389COM: Becoming an Open Source Developer

Dr Carey Pridgeon, DR Nazaraf Shah

2016-08-06 Tue

Created: 2016-11-03 Thu 15:28

Becoming an Open Source Developer


  • Jobs all need experience.
  • You can't get experience without a job.
  • A Good Open Source Product can give you that same experience.
  • You get to control everything in your product
  • You can learn new technologies/practices without an employers deadlines.
  • It doesn't matter if you fail.

Managing Expectations

  • Making money from your project cannot be you motivation
  • Making money through the experience you gain can be.
  • Your project (if it's a lone project) isn't likely to be a worldwide success.
  • Having a few people appreciate your work can feel very good.

Where to Begin

Starting your own Project

  • Identify an interesting subject that will teach you something new.
  • Choose an online repository (don't host it yourself).
  • Write a User Story (why is this product interesting, even if only to you).
  • Pick a licence and start. (getting this aspect right is really important.

Joining another Project

  • Identify an existing project that interests you.
  • What value can you add to that project?
  • Write something and submit it to the project owner.

Develop Good Practices

  • The moment you apply for a programming job, someone will go look at your code.
  • Write code, then write a test for that code, and document it as you go along.
  • Use Continuous Integration from day one.

What open source developers do wrong

  • The biggest complaint is that documentation is rubbish.
  • Thinking that users will not notice issues your code has (bugs or design).
  • Not responding to requests or recommendations.
  • Choosing the wrong type of licence.
  • Assuming your project will get additional developers as part of the initial concept.

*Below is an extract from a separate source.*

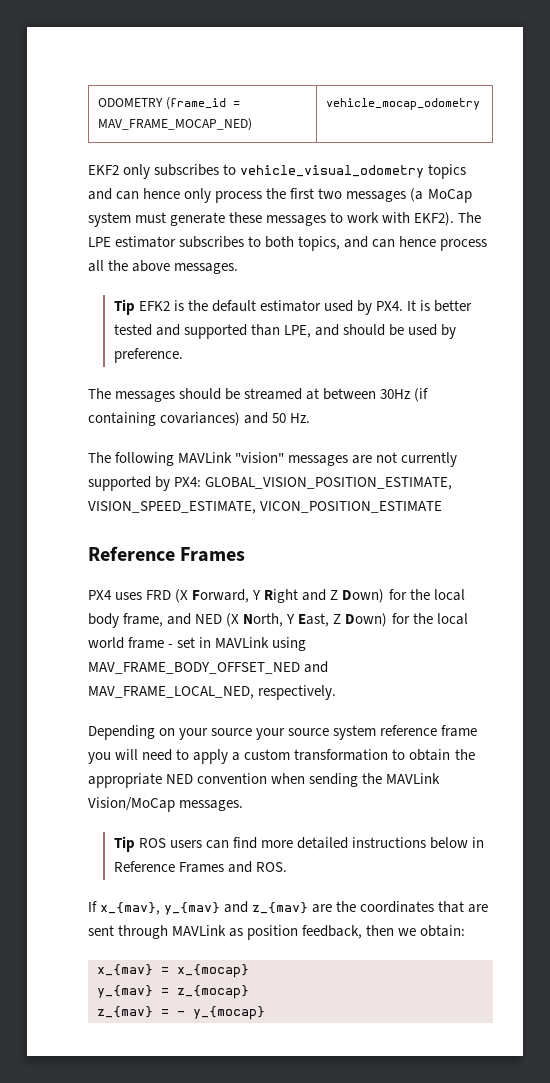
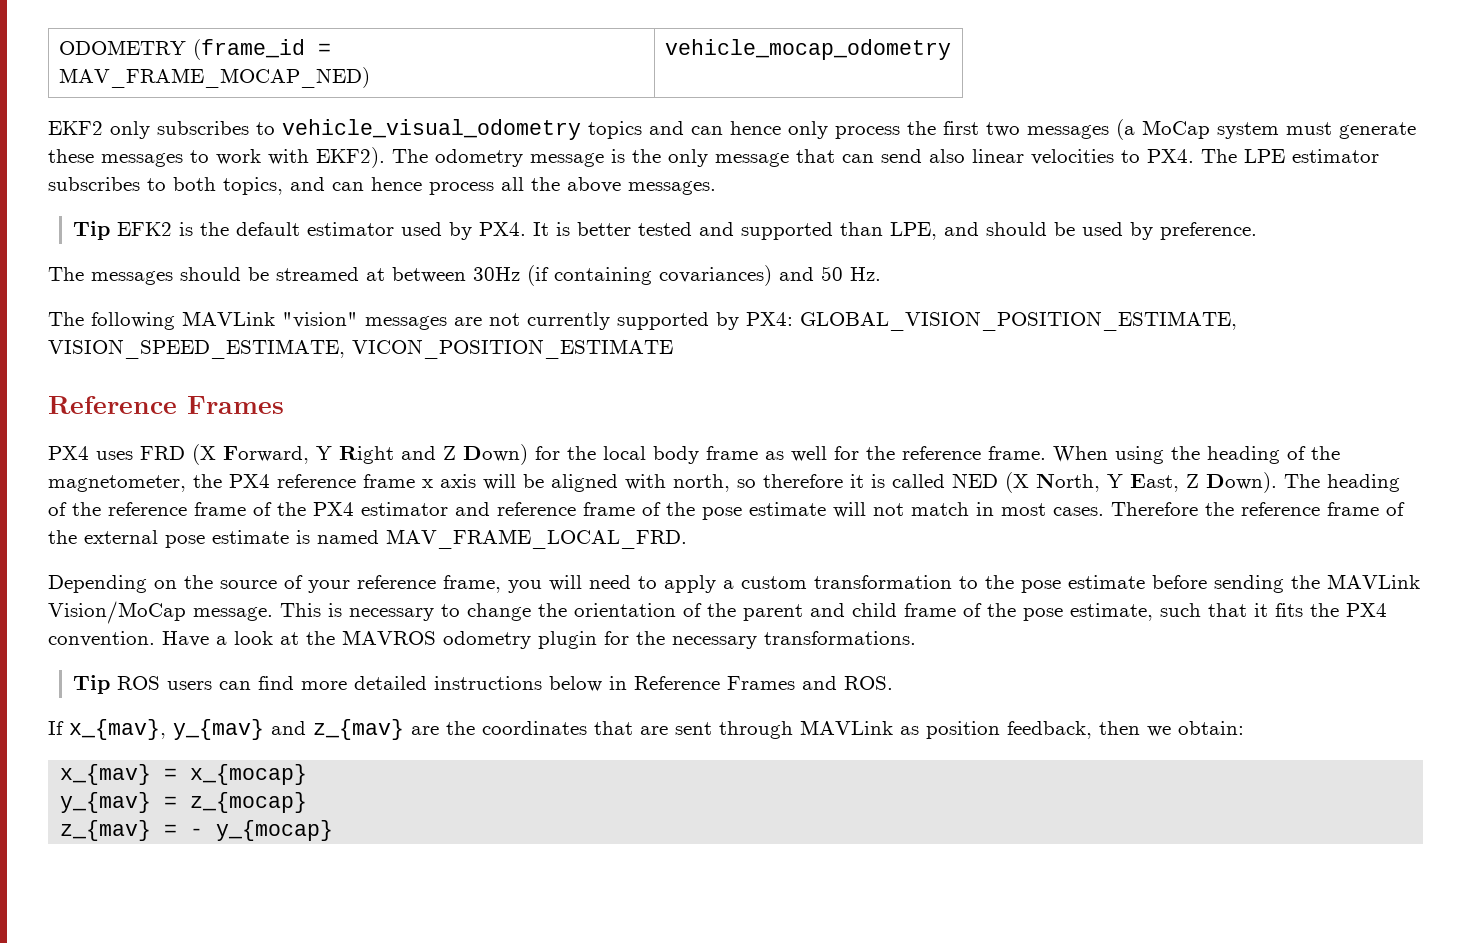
(482, 217) none -> [435,149,1237,167] odometry message is the only message that can send also linear velocities to PX4. The
[123,613,192,627] frame, and -> [706,446,1340,464] [48,474,945,492] frame as well for the reference frame. When using the heading of the magnetometer, the PX4 reference frame x axis will be aligned with north, so therefore it is called
[345,613,468,627] [88,637,307,651] [88,661,329,674] [88,685,337,700] [88,725,478,740] Down) for the local world frame - set in MAVLink using MAV_FRAME_BODY_OFFSET_NED and MAV_FRAME_LOCAL_NED, respectively. // Depending on your source your source system reference frame -> [1206,472,1400,493] [48,502,1405,520] [48,529,687,549] [48,575,501,593] Down). The heading of the reference frame of the PX4 estimator and reference frame of the pose estimate will not match in most cases. Therefore the reference frame of the external pose estimate is named MAV_FRAME_LOCAL_FRD. // Depending on the source of your reference frame,
[409,749,475,761] [88,773,441,788] [88,797,244,812] obtain the appropriate NED convention when sending the MAVLink Vision/MoCap messages. -> [985,574,1420,593] [48,601,1387,624] [48,630,916,649] the pose estimate before sending the MAVLink Vision/MoCap message. This is necessary to change the orientation of the parent and child frame of the pose estimate, such that it fits the PX4 convention. Have a look at the MAVROS odometry plugin for the necessary transformations.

Forking an existing project

  • Is it worth doing? Can your fork add value.
  • Forking has been used as a protest action (X-Org being a major example)
  • Fork vs submodule, can you simply extend/utilise a project?

Research your field

  • Has anyone else done what you want to do?
  • What can you learn from their efforts?
  • If someone has done something, it doesn't mean you can't, but maybe collaboration to extend is an option?
  • Is there a demand? (if their isn't it needn't matter, but it might).

Walk first, Run later

  • Don't set goals too far ahead.
  • Design, and putting that design online with your code is important, since people will look if you apply for a job.
  • Perfection is not the initial aim, a design that sucks is better then no design at all, since a design can be critiqued.
  • If you are enjoying the project, you are more likely to succeed.

Obligatory XKCD


  • Copyright: Randall Munroe - XKCD
  • Mirrored in my hosting to avoid bandwidth stealing

Licence for this work

  • Licenced under Creative Commons Attribution-ShareAlike 4.0 International by Dr Carey Pridgeon 2016
  • (Licence does not cover linked images owned by other content creators)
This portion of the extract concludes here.